--- Dataset excerpts Enclosed Below ---

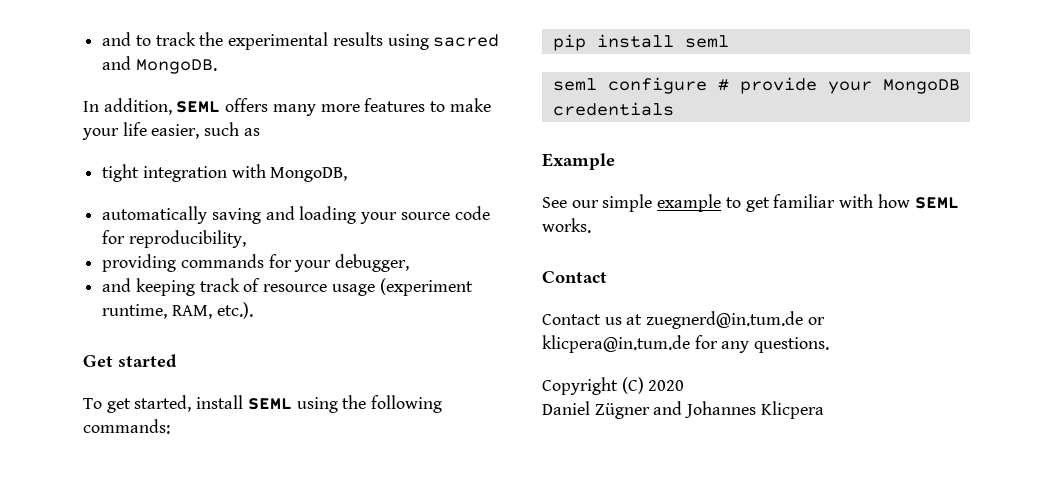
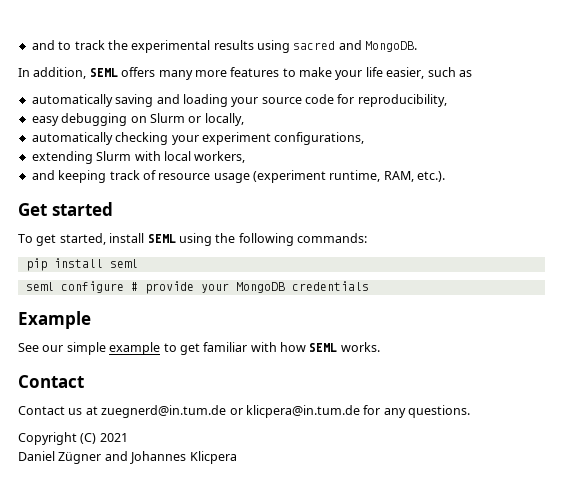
[102,164,348,182] // tight integration with MongoDB, -> (472, 73) none
[102,254,410,272] providing commands for your debugger, -> [31,113,244,126] [31,132,365,145] [31,151,246,164] easy debugging on Slurm or locally, // automatically checking your experiment configurations, // extending Slurm with local workers,
[648,380,685,391] 2020 -> [99,433,128,442] 2021

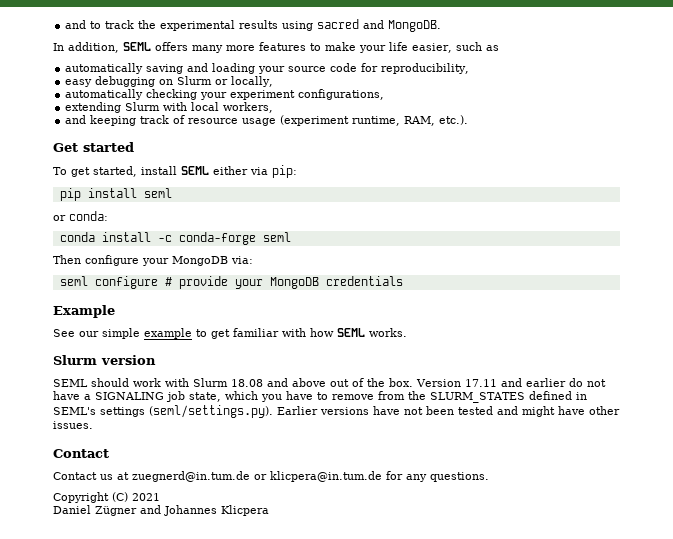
[178,233,367,246] using the following commands: -> [213,165,297,178] either via pip:
(138, 263) none -> [53,211,108,221] [59,232,291,245] [53,255,253,266] // or conda: // conda install -c conda-forge seml // Then configure your MongoDB via:
(380, 347) none -> [53,355,156,365] [53,378,606,387] [53,391,587,403] [53,405,620,418] [53,421,93,429] // Slurm version // SEML should work with Slurm 18.08 and above out of the box. Version 17.11 and earlier do not have a SIGNALING job state, which you have to remove from the SLURM_STATES defined in SEML's settings (seml/settings.py). Earlier versions have not been tested and might have other issues.

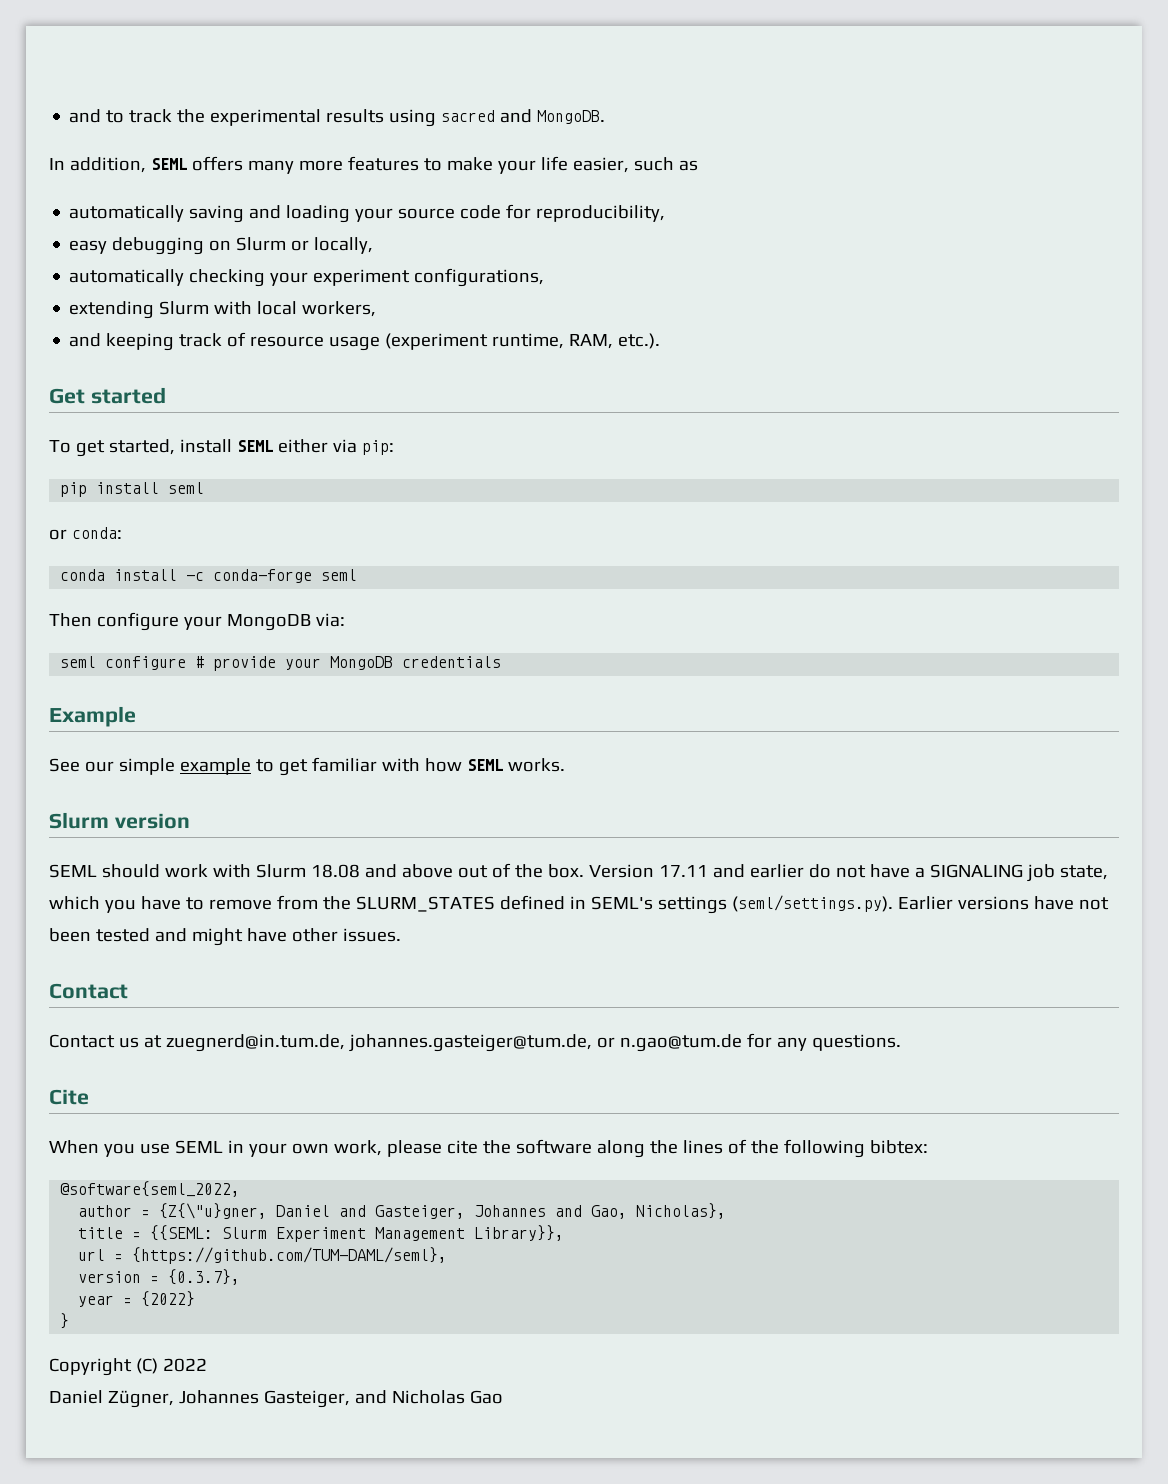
[132,471,382,482] zuegnerd@in.tum.de or klicpera@in.tum.de -> [165,1034,742,1052] zuegnerd@in.tum.de, johannes.gasteiger@tum.de, or n.gao@tum.de
(489, 477) none -> [49,1089,89,1105] [49,1139,928,1158] [60,1181,241,1197] [78,1203,727,1219] [78,1225,565,1242] [78,1247,448,1264] [78,1269,241,1285] [78,1291,196,1307] [60,1313,70,1329] // Cite // When you use SEML in your own work, please cite the software along the lines of the following bibtex: // @software{seml_2022, // author = {Z{\"u}gner, Daniel and Gasteiger, Johannes and Gao, Nicholas}, // title = {{SEML: Slurm Experiment Management Library}}, // url = {https://github.com/TUM-DAML/seml}, // version = {0.3.7}, // year = {2022} // }
[132,493,160,501] [53,505,269,516] 2021 // Daniel Zügner and Johannes Klicpera -> [162,1358,207,1372] [49,1390,503,1408] 2022 // Daniel Zügner, Johannes Gasteiger, and Nicholas Gao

--- End of Enclosed Dataset excerpts ---

Exercise details
Set down every record exactly, without the pictures.

Answer to this exercise
[102,164,348,182] // tight integration with MongoDB, -> (472, 73) none
[102,254,410,272] providing commands for your debugger, -> [31,113,244,126] [31,132,365,145] [31,151,246,164] easy debugging on Slurm or locally, // automatically checking your experiment configurations, // extending Slurm with local workers,
[648,380,685,391] 2020 -> [99,433,128,442] 2021

[178,233,367,246] using the following commands: -> [213,165,297,178] either via pip:
(138, 263) none -> [53,211,108,221] [59,232,291,245] [53,255,253,266] // or conda: // conda install -c conda-forge seml // Then configure your MongoDB via:
(380, 347) none -> [53,355,156,365] [53,378,606,387] [53,391,587,403] [53,405,620,418] [53,421,93,429] // Slurm version // SEML should work with Slurm 18.08 and above out of the box. Version 17.11 and earlier do not have a SIGNALING job state, which you have to remove from the SLURM_STATES defined in SEML's settings (seml/settings.py). Earlier versions have not been tested and might have other issues.

[132,471,382,482] zuegnerd@in.tum.de or klicpera@in.tum.de -> [165,1034,742,1052] zuegnerd@in.tum.de, johannes.gasteiger@tum.de, or n.gao@tum.de
(489, 477) none -> [49,1089,89,1105] [49,1139,928,1158] [60,1181,241,1197] [78,1203,727,1219] [78,1225,565,1242] [78,1247,448,1264] [78,1269,241,1285] [78,1291,196,1307] [60,1313,70,1329] // Cite // When you use SEML in your own work, please cite the software along the lines of the following bibtex: // @software{seml_2022, // author = {Z{\"u}gner, Daniel and Gasteiger, Johannes and Gao, Nicholas}, // title = {{SEML: Slurm Experiment Management Library}}, // url = {https://github.com/TUM-DAML/seml}, // version = {0.3.7}, // year = {2022} // }
[132,493,160,501] [53,505,269,516] 2021 // Daniel Zügner and Johannes Klicpera -> [162,1358,207,1372] [49,1390,503,1408] 2022 // Daniel Zügner, Johannes Gasteiger, and Nicholas Gao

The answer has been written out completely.